If I install a port "Handbrake" and choose "static in the options" does that install all dependency's in the same place as the program (Where exactly is that)?
If I remove the port (that I chose static in the options) does it get rid of all it pulled in?
what would be the proper procedure to remove it and everything it pulled in?

Thanks


----------



## SirDice (May 13, 2019)

Static library - Wikipedia
					






					en.wikipedia.org


----------



## pestslent1 (May 13, 2019)

SirDice said:


> Static library - Wikipedia
> 
> 
> 
> ...


Thank you for a fast reply
I read that and though it explains what they are, it does not really answer my questions. 
Is everything in the same place (Inside the location where the installed port is)? It seems to say it's all in the executable in windows, which is why I am asking if it is all in the same place in Freebsd.
If I "make deinstall" the port (that I chose static in the options), does it get rid of all it pulled in?
what would be the proper procedure to remove it and everything it pulled in?


----------



## SirDice (May 13, 2019)

pestslent1 said:


> Is everything in the same place (Inside the location where the installed port is)?


No, not exactly.
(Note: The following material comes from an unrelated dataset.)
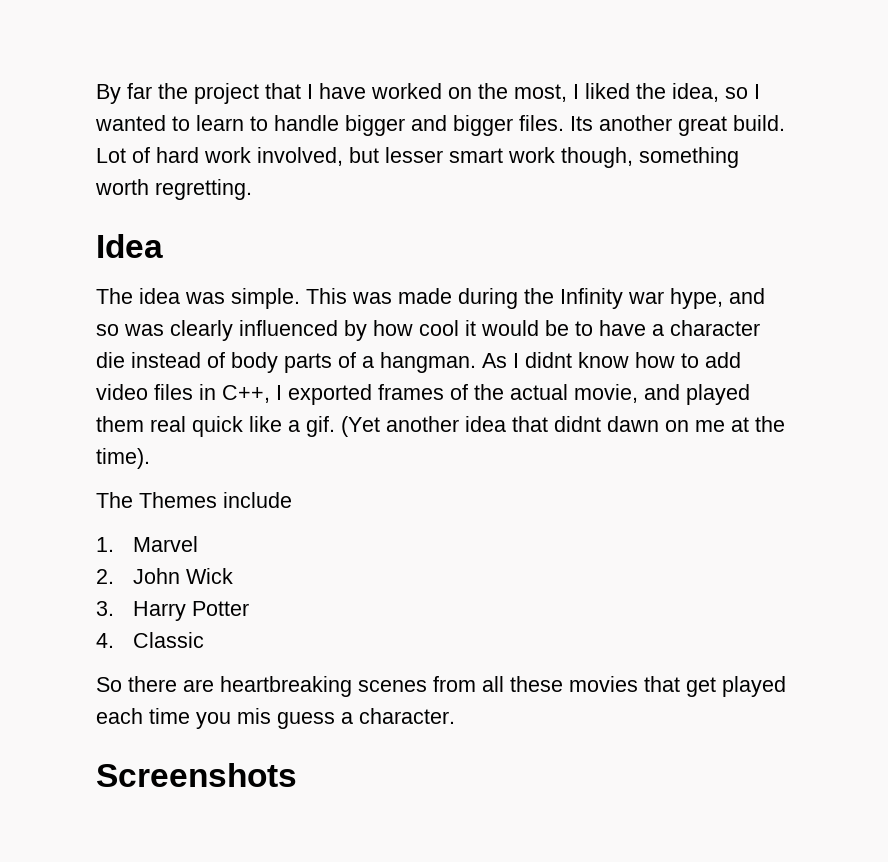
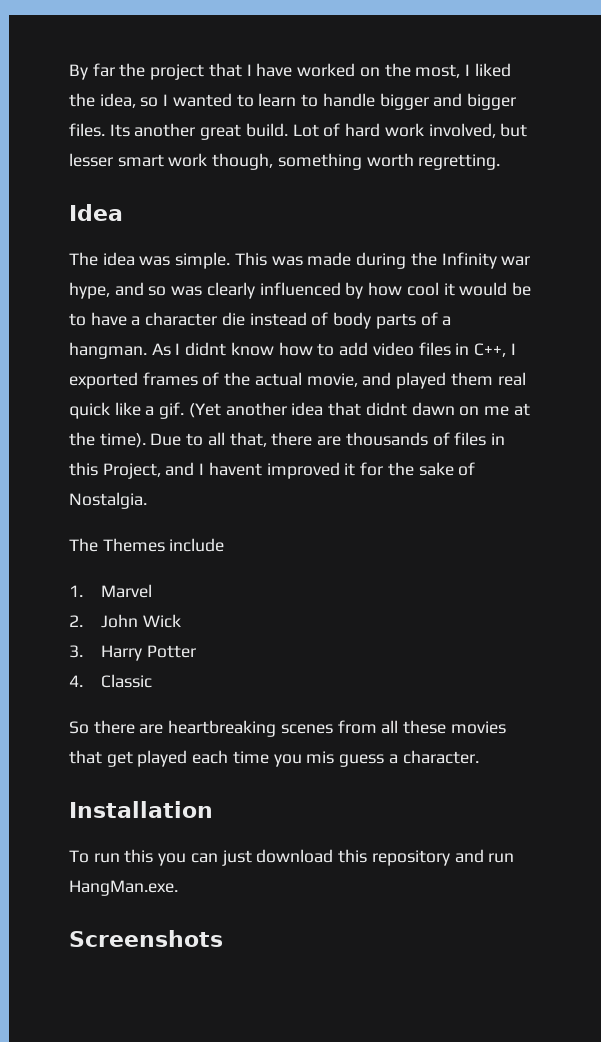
(150, 458) none -> [150,432,505,447] [69,462,476,479] [69,492,147,509] Due to all that, there are thousands of files in this Project, and I havent improved it for the sake of Nostalgia.
(455, 716) none -> [69,801,213,818] [69,849,515,866] [69,880,178,896] // Installation // To run this you can just download this repository and run HangMan.exe.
Statically linked means that _everything_ is linked into one executable. Normally the opposite is true, libraries are dynamically linked, i.e. loaded from disk when called from the executable.



pestslent1 said:


> what would be the proper procedure to remove it and everything it pulled in?


The same way as everything else; `pkg delete <pkgname>` and `pkg autoremove`.


----------